» INSTRUCTIONS FOR THE TASK
Once the line containing "[402,211,445,227] 'tank', ->" is found in the records below, return it and each following line exactly, up to and including the line containing "[713,943,812,960] teh sanpshot", and nothing else.
-------- GIVEN DATA
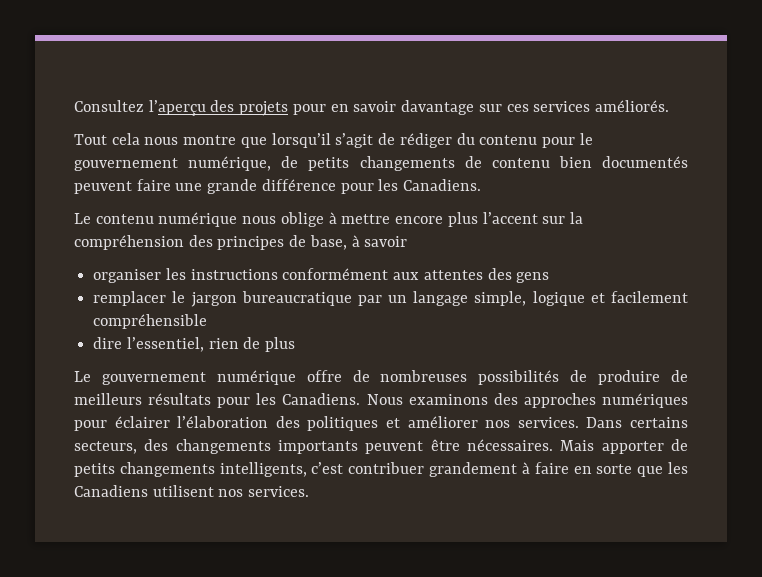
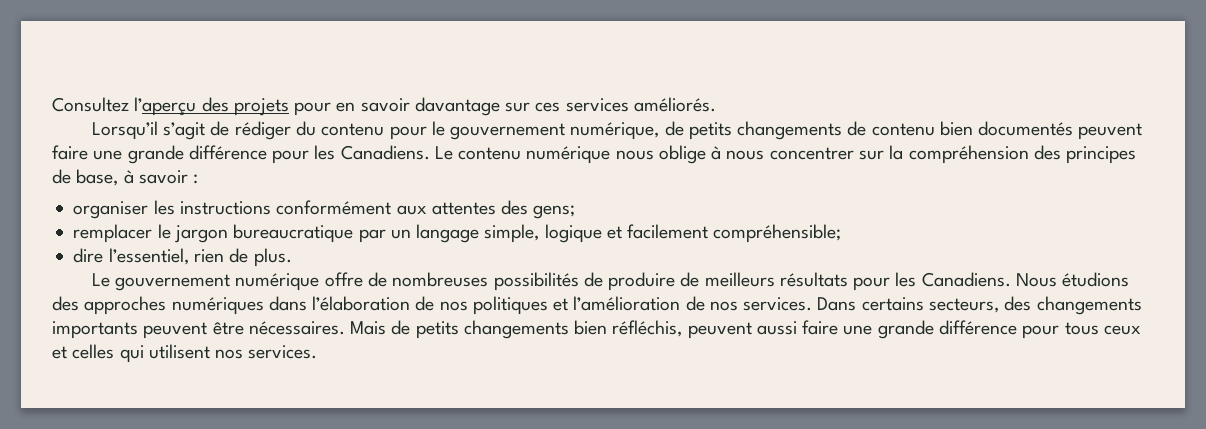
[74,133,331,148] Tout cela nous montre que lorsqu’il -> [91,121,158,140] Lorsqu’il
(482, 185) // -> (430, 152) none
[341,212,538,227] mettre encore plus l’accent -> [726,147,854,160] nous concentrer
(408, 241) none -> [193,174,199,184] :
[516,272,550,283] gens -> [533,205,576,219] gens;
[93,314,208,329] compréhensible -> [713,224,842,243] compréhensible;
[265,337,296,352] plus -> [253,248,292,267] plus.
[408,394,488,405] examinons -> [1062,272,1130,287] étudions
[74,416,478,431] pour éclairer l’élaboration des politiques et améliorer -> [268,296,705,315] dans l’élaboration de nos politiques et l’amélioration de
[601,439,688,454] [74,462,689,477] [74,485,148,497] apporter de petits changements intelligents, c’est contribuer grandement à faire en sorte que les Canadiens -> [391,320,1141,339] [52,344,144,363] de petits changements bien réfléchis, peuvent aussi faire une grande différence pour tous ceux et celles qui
----------------
-------- GIVEN DATA
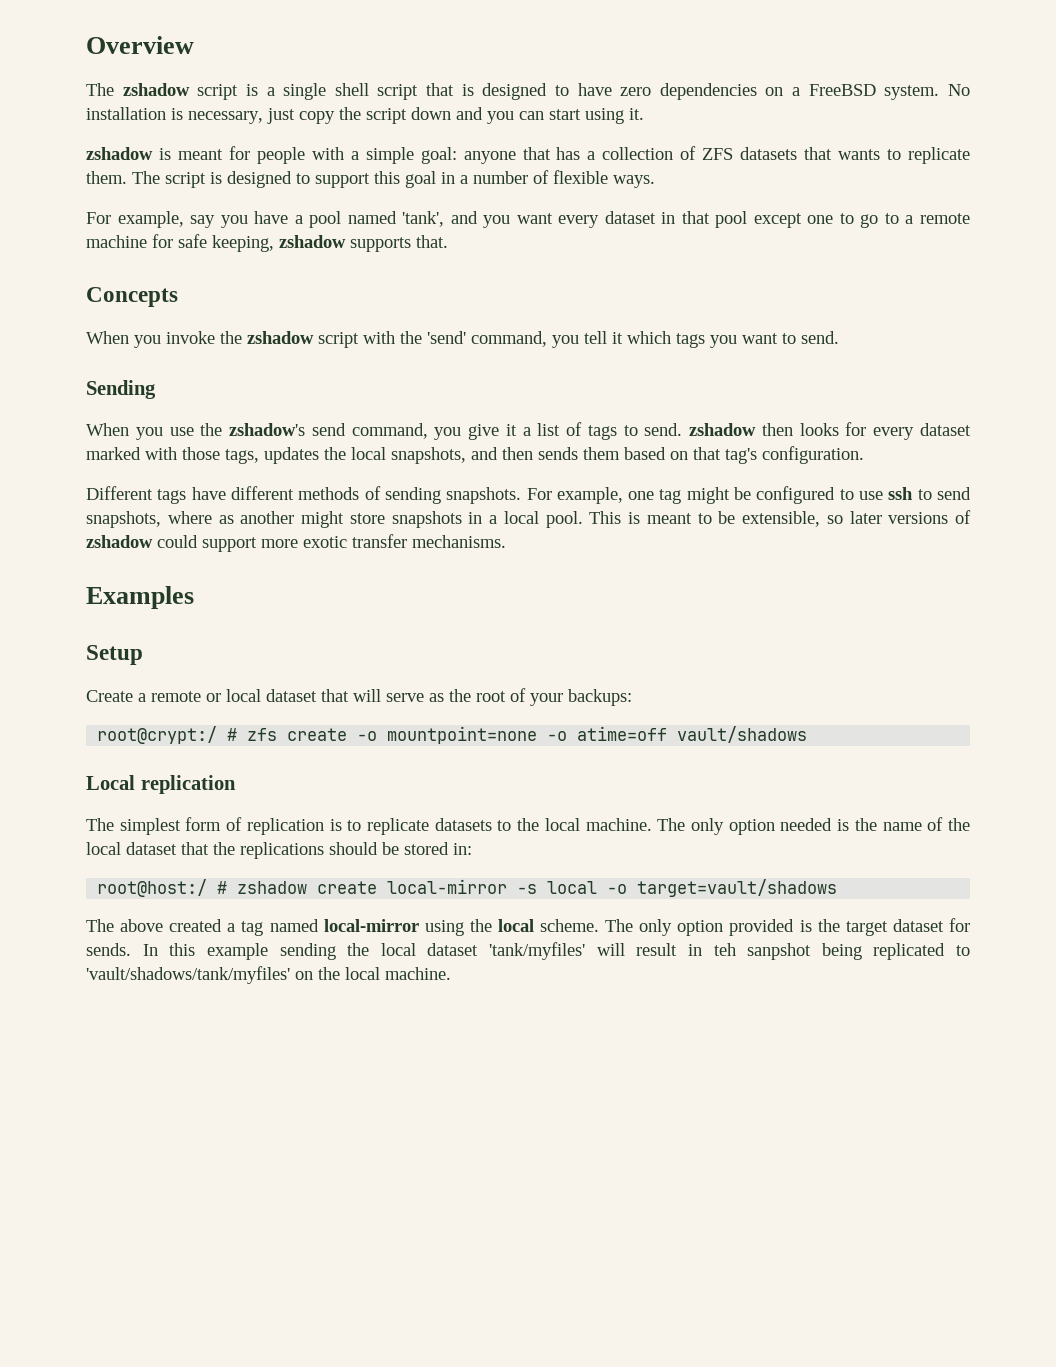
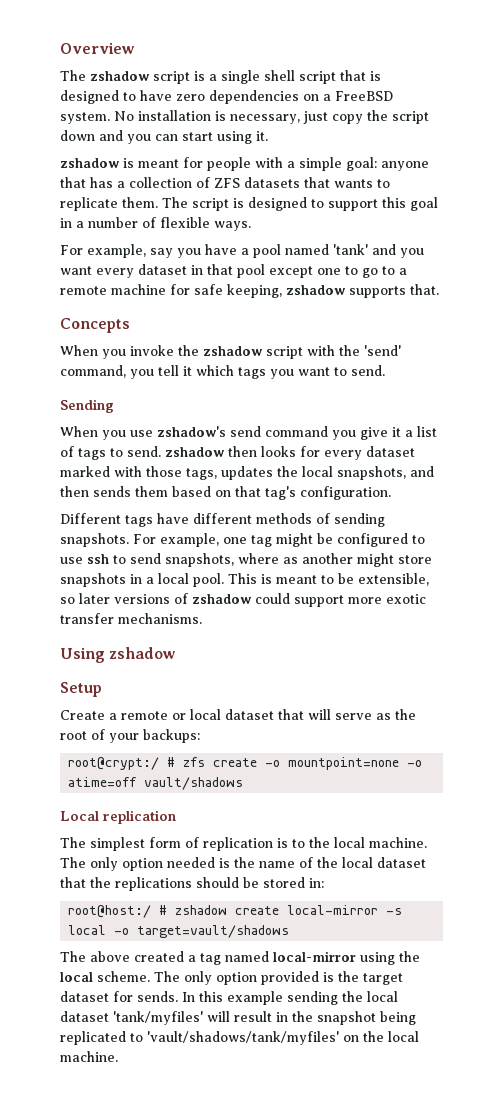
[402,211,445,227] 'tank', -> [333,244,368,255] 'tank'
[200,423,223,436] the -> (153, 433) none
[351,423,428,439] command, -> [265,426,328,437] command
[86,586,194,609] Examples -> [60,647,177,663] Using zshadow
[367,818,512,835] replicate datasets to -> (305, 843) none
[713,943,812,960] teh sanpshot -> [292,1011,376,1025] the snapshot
----------------
» ANSWER AREA
[402,211,445,227] 'tank', -> [333,244,368,255] 'tank'
[200,423,223,436] the -> (153, 433) none
[351,423,428,439] command, -> [265,426,328,437] command
[86,586,194,609] Examples -> [60,647,177,663] Using zshadow
[367,818,512,835] replicate datasets to -> (305, 843) none
[713,943,812,960] teh sanpshot -> [292,1011,376,1025] the snapshot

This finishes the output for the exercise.